Por Miguel Ángel Cristiani G
Hay instituciones que se erosionan lentamente y
otras que se desploman de golpe. La Universidad Veracruzana —orgullo académico
del sureste mexicano durante décadas— hoy se mira al espejo con vergüenza: ha
sido arrastrada a una disputa política impropia, convertida en trinchera y no
en aula; en aparato de propaganda y no en espacio de pensamiento crítico.
Lo ocurrido con la prórroga concedida a Martín
Aguilar en la rectoría no es un episodio administrativo menor ni una querella
entre élites universitarias. Es, en esencia, un problema de legalidad, ética
pública y uso del poder. Cuando las reglas se fuerzan para perpetuarse y las
instituciones encargadas de garantizar contrapesos miran hacia otro lado, el daño
no es personal: es estructural.
La Junta de Gobierno, amputada de su autonomía
moral, otorgó una continuidad que muchos juristas y académicos califican como
contraria al espíritu —y a la letra— de la normatividad universitaria. A ello
se sumó la pasividad de un Poder Judicial que, alineado al clima político
dominante, optó por no incomodar. El mensaje fue claro: en Veracruz, la ley
puede esperar cuando estorba al poder.
Pero el problema no terminó ahí. El verdadero
deterioro comenzó cuando, desde la entraña misma de la Universidad, se decidió
pasar de la defensa institucional a la revancha política. El adelanto del
supuesto documental “La Red: Los que están detrás” no busca esclarecer,
sino señalar; no investiga, insinúa; no debate, estigmatiza. Es propaganda
negra con pretensiones de periodismo.
El recurso es viejo y eficaz: construir enemigos
internos para justificar abusos externos. Exrectores con trayectorias públicas
y académicos críticos son presentados como conspiradores, como sombras del
pasado que se resisten a perder “privilegios”. Es la narrativa predilecta del
morenismo: quien cuestiona, lo hace por interés; quien exige legalidad, añora
prebendas.
Resulta revelador que los principales blancos sean
Sara Ladrón de Guevara, Raúl Arias Lovillo y Víctor Arredondo Álvarez. Podrá
gustar o no su gestión, pero nadie puede negar que encabezaron etapas de
crecimiento, prestigio y proyección internacional de la UV. Reducir su crítica
a una supuesta ambición de poder es intelectualmente pobre y políticamente
tramposo.
Más grave aún es que en el mismo saco se meta a
académicos activos como Marisol Luna y Rafael Vela, quienes ejercieron un
derecho legítimo: aspirar a dirigir la Universidad. Convertir esa aspiración en
motivo de linchamiento mediático envía un mensaje demoledor a la comunidad:
disentir tiene costo, levantar la voz implica riesgo.

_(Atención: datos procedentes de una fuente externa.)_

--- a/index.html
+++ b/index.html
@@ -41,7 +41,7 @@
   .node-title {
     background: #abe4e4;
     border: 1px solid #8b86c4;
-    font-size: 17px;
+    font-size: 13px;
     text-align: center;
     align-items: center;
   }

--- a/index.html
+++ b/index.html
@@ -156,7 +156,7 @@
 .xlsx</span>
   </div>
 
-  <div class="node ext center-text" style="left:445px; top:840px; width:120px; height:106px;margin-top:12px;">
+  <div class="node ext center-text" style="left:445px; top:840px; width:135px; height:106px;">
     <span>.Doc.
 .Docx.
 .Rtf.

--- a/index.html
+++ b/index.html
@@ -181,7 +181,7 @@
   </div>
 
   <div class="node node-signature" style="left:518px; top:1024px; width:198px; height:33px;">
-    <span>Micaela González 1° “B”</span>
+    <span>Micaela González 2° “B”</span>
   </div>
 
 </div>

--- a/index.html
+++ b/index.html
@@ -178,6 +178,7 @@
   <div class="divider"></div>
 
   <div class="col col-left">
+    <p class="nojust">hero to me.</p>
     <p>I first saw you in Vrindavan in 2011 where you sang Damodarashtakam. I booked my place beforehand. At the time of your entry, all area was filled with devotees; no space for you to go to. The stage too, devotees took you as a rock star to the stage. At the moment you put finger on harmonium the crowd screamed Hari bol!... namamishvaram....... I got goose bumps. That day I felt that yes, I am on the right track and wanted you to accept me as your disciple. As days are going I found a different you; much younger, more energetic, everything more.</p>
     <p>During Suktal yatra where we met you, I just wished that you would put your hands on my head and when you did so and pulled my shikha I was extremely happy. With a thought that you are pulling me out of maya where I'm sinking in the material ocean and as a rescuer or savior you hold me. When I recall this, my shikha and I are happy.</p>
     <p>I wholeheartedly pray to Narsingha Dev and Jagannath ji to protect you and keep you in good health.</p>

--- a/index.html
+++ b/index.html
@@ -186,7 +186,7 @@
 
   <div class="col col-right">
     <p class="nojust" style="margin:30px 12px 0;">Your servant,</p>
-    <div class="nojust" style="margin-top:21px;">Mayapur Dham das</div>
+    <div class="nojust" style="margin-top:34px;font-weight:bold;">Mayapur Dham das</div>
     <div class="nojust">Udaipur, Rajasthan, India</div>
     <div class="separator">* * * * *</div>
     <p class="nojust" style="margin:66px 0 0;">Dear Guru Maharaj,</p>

Si, como se presume, esta producción fue financiada
con recursos institucionales, el asunto trasciende la opinión y entra en el
terreno de la responsabilidad administrativa y legal. Los fondos públicos
destinados a docencia, investigación e infraestructura no pueden —ni deben—
usarse para pagar campañas de desprestigio. La historia reciente ya nos enseñó
que bots y troles también cuestan, y siempre los paga la sociedad.
El daño es profundo y duradero. Una universidad
desacreditada pierde autoridad moral, capacidad de convocatoria y confianza
social. Los estudiantes aprenden pronto cuando la institución que los forma
renuncia al pensamiento crítico y se somete al poder. Y cuando eso ocurre, la
derrota no es solo académica: es cívica.
Hay un elemento que no debe pasar desapercibido: la
cobardía. No hay créditos, no hay responsables visibles, no hay firmas. Se
ataca desde la sombra, se acusa sin dar la cara. Es el estilo de quienes
confunden autoridad con impunidad y liderazgo con venganza.
La Universidad Veracruzana merece más. Merece
debate abierto, rendición de cuentas y respeto a la legalidad. Merece rectores
que convenzan con argumentos, no que aplasten con campañas. Merece un gobierno
universitario que entienda que la autonomía no es patente de corso, sino
obligación ética.
La historia es implacable con quienes usan las
instituciones para saldar cuentas personales. El poder pasa; el descrédito
permanece. Y cuando la sed de venganza sustituye a la razón, el espurio no solo
se exhibe: se condena a sí mismo ante la memoria colectiva.